_Assignment:_ Below this line is the material. Write out only its lines from the one containing "font-style: italic ->" through the one containing "none -> <p><span>Εἶναι", both kept, exactly.

_Data for analysis:_
###

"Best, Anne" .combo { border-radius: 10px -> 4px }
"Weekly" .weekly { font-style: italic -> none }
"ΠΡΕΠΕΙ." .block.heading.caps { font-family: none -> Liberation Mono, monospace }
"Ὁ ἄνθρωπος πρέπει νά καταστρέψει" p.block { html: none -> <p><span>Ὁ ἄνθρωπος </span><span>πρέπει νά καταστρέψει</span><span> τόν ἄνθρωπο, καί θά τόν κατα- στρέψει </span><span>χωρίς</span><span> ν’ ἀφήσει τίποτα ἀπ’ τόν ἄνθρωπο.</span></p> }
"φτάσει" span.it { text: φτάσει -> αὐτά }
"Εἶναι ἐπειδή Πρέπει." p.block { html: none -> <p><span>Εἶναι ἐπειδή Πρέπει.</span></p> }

###

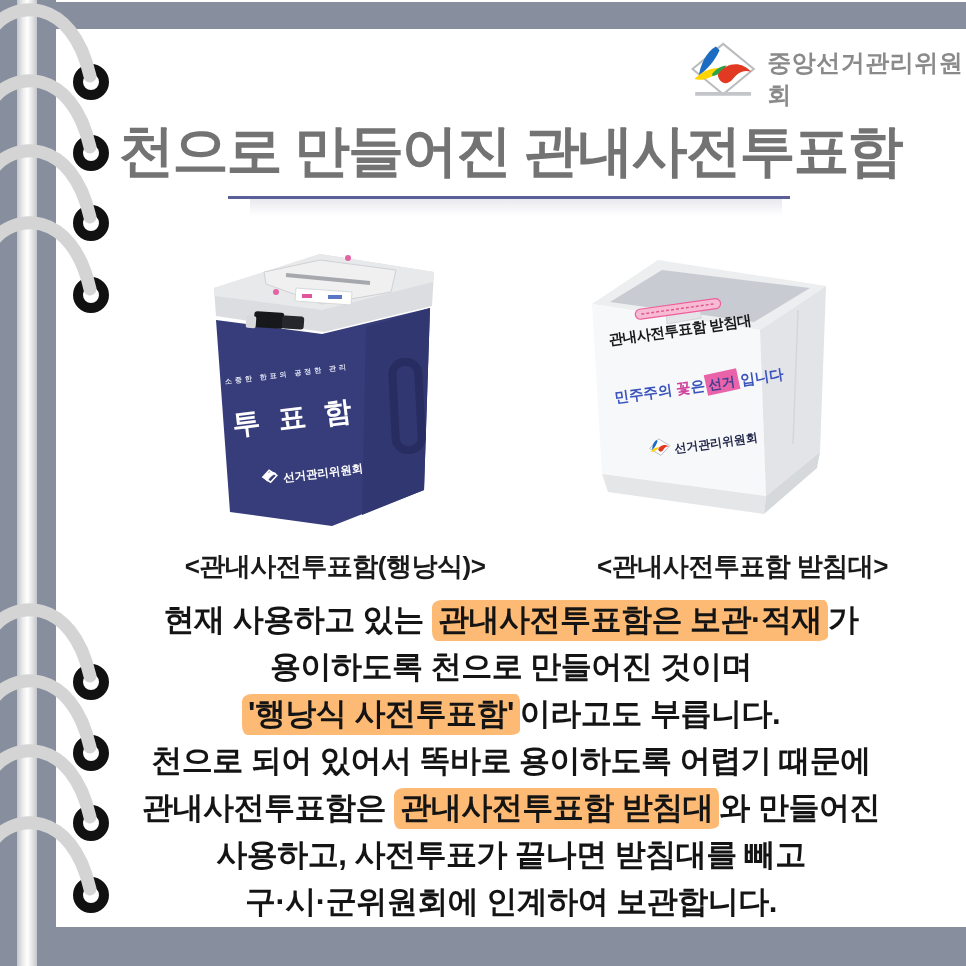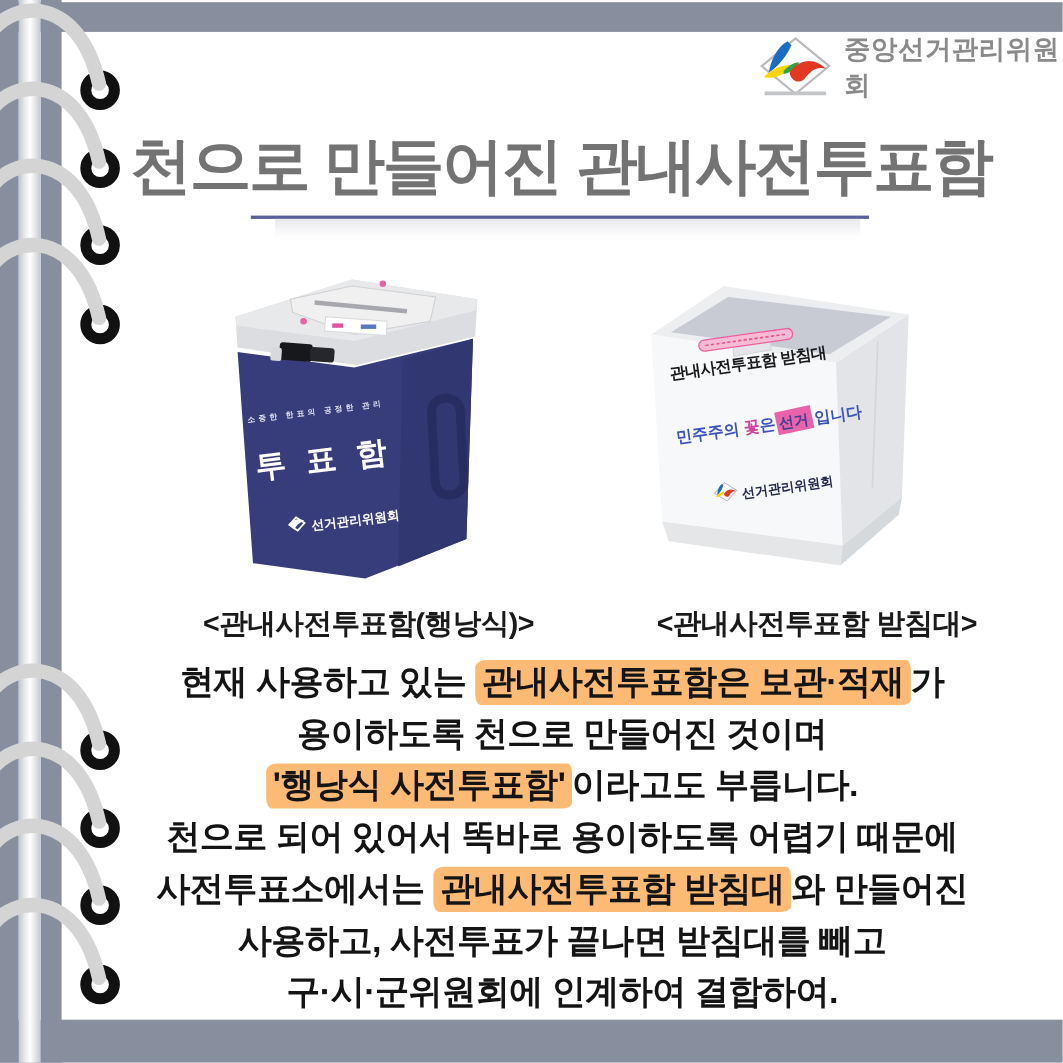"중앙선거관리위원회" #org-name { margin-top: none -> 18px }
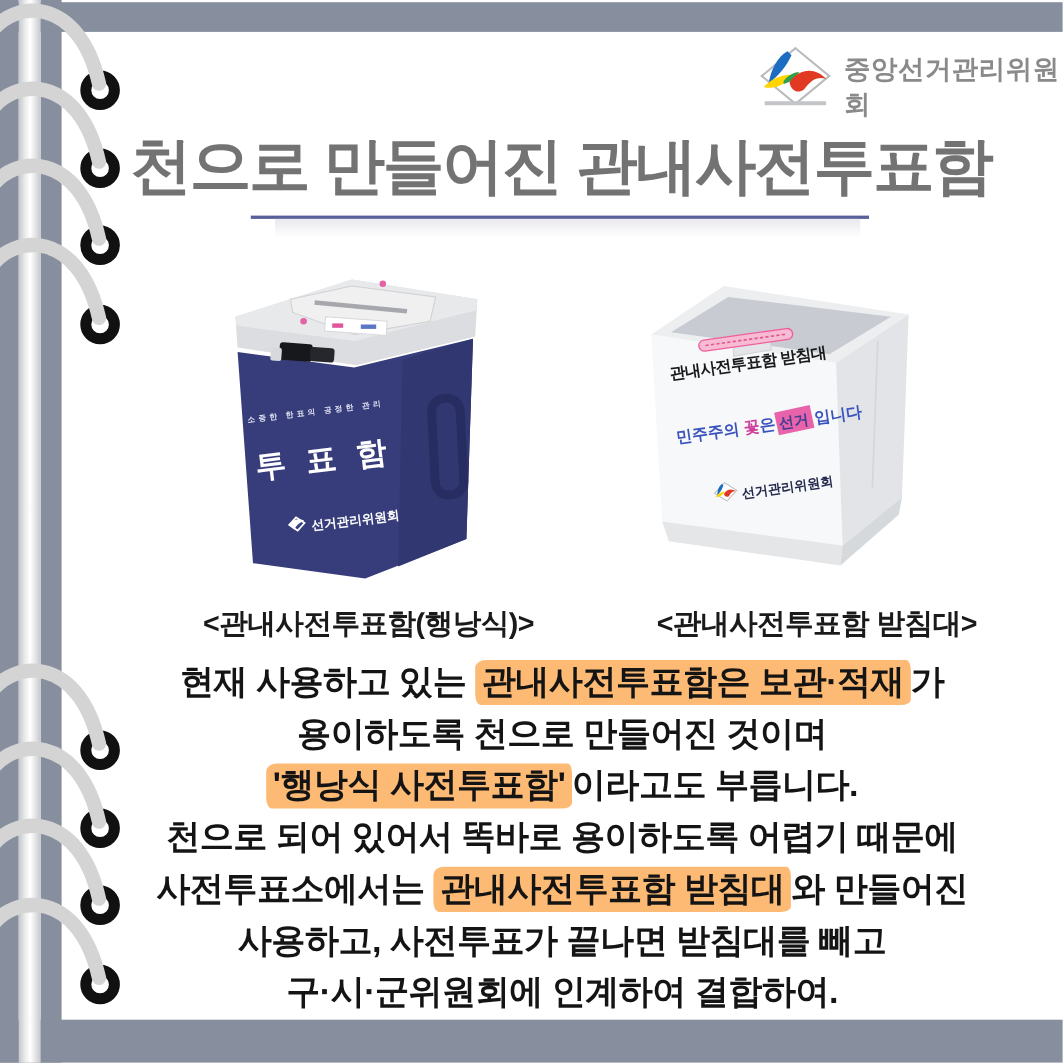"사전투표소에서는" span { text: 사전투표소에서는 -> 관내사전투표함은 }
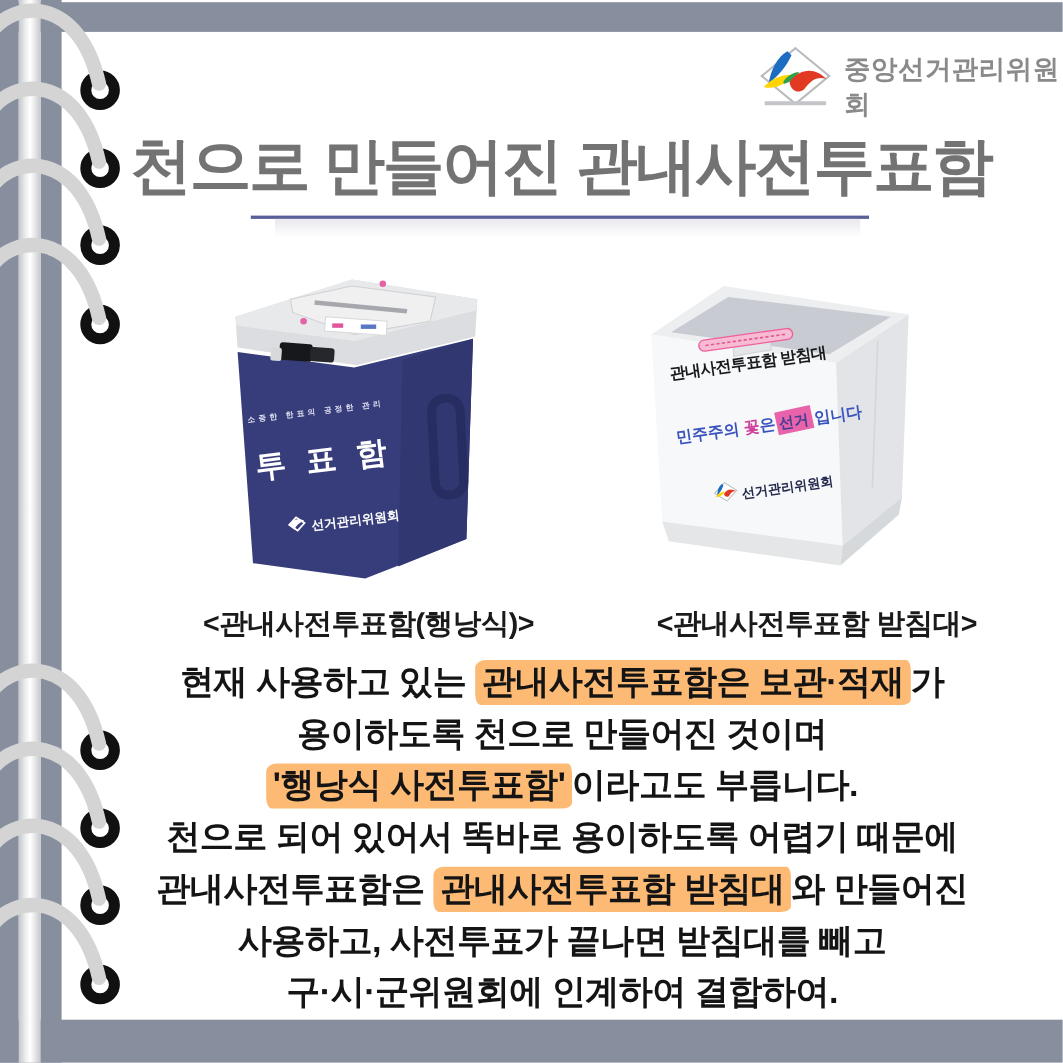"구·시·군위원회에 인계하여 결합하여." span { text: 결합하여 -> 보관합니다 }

###

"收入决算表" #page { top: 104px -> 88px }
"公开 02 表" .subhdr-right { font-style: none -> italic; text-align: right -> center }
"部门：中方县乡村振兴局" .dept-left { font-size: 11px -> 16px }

###

_Exercise output:_
"Weekly" .weekly { font-style: italic -> none }
"ΠΡΕΠΕΙ." .block.heading.caps { font-family: none -> Liberation Mono, monospace }
"Ὁ ἄνθρωπος πρέπει νά καταστρέψει" p.block { html: none -> <p><span>Ὁ ἄνθρωπος </span><span>πρέπει νά καταστρέψει</span><span> τόν ἄνθρωπο, καί θά τόν κατα- στρέψει </span><span>χωρίς</span><span> ν’ ἀφήσει τίποτα ἀπ’ τόν ἄνθρωπο.</span></p> }
"φτάσει" span.it { text: φτάσει -> αὐτά }
"Εἶναι ἐπειδή Πρέπει." p.block { html: none -> <p><span>Εἶναι ἐπειδή Πρέπει.</span></p> }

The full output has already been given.